A Certified Financial Planner can offer comprehensive financial advice, tailored to your specific needs and goals. They provide regular fund management, periodic reviews, and strategic rebalancing, which are crucial for optimizing returns and minimizing risks. Investing through a CFP ensures a disciplined and structured approach to wealth creation.

Health Insurance Considerations
Your company-paid health insurance is a valuable benefit. However, it's wise to consider additional health insurance to cover any gaps and ensure comprehensive coverage for your family. Evaluating the coverage limits, inclusions, and exclusions of your current policy will help you make an informed decision about supplementary health insurance.

Term Insurance Coverage
Having a term insurance plan is essential for protecting your family's financial future. Ensure the coverage amount is adequate to meet your family's needs in your absence.

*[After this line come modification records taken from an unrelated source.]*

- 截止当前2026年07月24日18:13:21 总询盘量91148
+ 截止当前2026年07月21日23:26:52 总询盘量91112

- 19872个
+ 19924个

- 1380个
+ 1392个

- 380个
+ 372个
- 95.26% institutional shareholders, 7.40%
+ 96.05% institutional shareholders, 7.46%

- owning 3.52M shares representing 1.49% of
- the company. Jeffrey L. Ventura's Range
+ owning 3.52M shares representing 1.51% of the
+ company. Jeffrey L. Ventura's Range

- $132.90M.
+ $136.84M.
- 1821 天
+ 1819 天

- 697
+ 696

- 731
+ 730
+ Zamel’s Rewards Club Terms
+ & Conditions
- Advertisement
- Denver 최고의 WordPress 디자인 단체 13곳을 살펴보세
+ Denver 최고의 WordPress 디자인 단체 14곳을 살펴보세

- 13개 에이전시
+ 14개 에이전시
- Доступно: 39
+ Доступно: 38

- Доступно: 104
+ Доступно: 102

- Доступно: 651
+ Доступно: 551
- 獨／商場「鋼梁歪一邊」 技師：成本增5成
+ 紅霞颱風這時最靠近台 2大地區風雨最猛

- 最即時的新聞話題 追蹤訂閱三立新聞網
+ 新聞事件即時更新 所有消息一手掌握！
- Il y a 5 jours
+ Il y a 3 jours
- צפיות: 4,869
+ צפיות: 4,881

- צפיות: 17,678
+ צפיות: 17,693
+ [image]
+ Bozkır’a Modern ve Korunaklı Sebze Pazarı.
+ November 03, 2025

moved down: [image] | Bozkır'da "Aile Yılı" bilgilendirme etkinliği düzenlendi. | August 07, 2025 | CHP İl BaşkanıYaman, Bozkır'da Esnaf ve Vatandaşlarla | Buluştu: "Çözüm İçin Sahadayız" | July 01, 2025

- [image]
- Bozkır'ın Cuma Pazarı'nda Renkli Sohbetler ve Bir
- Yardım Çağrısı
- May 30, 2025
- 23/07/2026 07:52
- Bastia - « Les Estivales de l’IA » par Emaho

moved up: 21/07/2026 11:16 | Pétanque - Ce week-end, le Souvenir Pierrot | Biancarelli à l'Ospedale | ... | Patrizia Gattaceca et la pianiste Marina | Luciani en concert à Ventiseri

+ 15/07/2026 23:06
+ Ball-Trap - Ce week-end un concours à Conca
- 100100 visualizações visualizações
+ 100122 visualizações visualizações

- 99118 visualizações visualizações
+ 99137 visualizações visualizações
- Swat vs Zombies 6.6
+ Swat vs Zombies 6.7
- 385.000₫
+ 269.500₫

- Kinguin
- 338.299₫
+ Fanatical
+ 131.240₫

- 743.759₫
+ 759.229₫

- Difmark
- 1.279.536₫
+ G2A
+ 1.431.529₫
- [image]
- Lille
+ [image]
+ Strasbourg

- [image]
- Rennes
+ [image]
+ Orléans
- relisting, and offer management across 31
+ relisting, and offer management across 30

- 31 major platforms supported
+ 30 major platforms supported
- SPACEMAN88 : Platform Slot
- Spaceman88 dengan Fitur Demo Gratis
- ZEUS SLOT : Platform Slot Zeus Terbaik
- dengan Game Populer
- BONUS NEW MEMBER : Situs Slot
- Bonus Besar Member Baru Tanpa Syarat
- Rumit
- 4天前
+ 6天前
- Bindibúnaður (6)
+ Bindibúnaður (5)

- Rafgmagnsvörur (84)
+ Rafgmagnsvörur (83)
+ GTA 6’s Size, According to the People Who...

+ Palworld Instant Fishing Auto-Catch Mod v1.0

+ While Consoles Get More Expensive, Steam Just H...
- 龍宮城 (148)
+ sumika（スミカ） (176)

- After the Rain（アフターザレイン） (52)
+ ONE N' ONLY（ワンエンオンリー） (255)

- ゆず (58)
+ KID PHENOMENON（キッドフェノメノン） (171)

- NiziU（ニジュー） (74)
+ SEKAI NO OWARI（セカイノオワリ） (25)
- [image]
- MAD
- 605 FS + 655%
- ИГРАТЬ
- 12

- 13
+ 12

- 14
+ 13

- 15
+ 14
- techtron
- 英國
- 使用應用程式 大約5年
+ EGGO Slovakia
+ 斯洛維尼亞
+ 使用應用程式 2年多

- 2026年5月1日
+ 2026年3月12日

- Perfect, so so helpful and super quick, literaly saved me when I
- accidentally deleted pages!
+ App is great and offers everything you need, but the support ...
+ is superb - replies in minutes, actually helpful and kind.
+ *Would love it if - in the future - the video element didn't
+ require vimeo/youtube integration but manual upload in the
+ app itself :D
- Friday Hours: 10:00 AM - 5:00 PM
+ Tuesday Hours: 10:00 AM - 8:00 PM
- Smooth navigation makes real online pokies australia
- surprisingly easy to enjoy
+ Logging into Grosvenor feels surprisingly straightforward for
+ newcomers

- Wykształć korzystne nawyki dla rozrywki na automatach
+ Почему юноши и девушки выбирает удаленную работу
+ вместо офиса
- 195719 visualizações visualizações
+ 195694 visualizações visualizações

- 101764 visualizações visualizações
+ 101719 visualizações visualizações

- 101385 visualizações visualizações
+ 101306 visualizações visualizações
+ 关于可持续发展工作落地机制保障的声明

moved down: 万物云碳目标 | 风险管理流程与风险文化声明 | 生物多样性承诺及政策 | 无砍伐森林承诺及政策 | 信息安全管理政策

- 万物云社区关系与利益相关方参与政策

Periodically reviewing and updating your term insurance policy will ensure it remains aligned with your financial responsibilities and goals.

Sukanya Samriddhi Yojana (SSY)
Your consistent investments in the SSY account for your daughter are commendable. This scheme offers attractive interest rates and tax benefits, making it an excellent choice for her future education and marriage expenses. Continue to invest the maximum permissible amount annually to fully leverage the benefits of this scheme.

Future Savings and Investments
With the anticipated closure of your car loan, you'll have an additional Rs 15,000 per month. Consider the following strategies to optimize your future savings and investments:

Increase SIP Contributions: Boost your monthly SIP contributions to accelerate wealth creation. Diversify across different mutual fund categories based on your risk tolerance and investment horizon.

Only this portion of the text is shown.